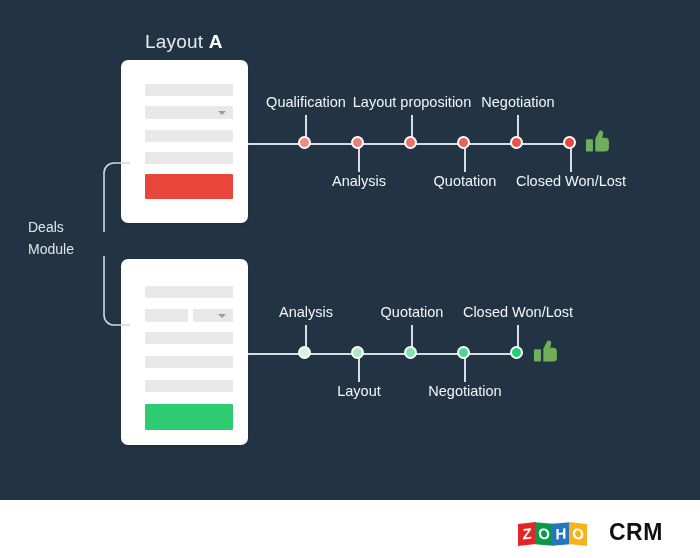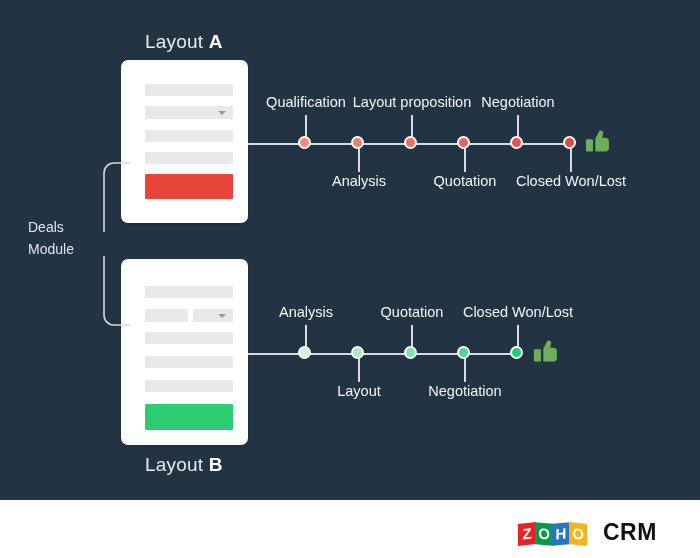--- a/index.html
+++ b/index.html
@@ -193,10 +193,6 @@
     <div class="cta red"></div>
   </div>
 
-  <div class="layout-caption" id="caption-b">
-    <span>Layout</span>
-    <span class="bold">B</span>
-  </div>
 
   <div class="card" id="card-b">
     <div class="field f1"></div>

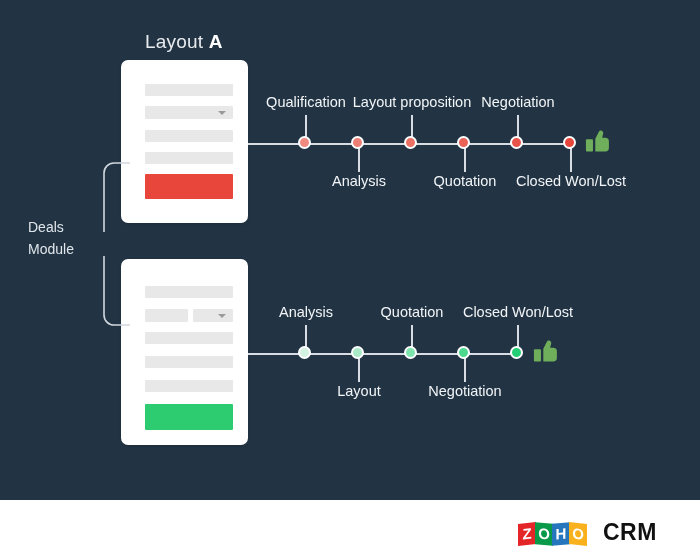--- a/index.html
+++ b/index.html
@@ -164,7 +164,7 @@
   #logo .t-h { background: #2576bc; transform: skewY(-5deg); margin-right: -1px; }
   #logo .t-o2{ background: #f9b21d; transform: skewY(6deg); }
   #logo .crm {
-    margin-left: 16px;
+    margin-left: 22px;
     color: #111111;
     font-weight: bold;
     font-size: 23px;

Task requirements
Every record above should be written out again exactly; the pictures stay out of the copy.

Exercise result
--- a/index.html
+++ b/index.html
@@ -193,10 +193,6 @@
     <div class="cta red"></div>
   </div>
 
-  <div class="layout-caption" id="caption-b">
-    <span>Layout</span>
-    <span class="bold">B</span>
-  </div>
 
   <div class="card" id="card-b">
     <div class="field f1"></div>

--- a/index.html
+++ b/index.html
@@ -164,7 +164,7 @@
   #logo .t-h { background: #2576bc; transform: skewY(-5deg); margin-right: -1px; }
   #logo .t-o2{ background: #f9b21d; transform: skewY(6deg); }
   #logo .crm {
-    margin-left: 16px;
+    margin-left: 22px;
     color: #111111;
     font-weight: bold;
     font-size: 23px;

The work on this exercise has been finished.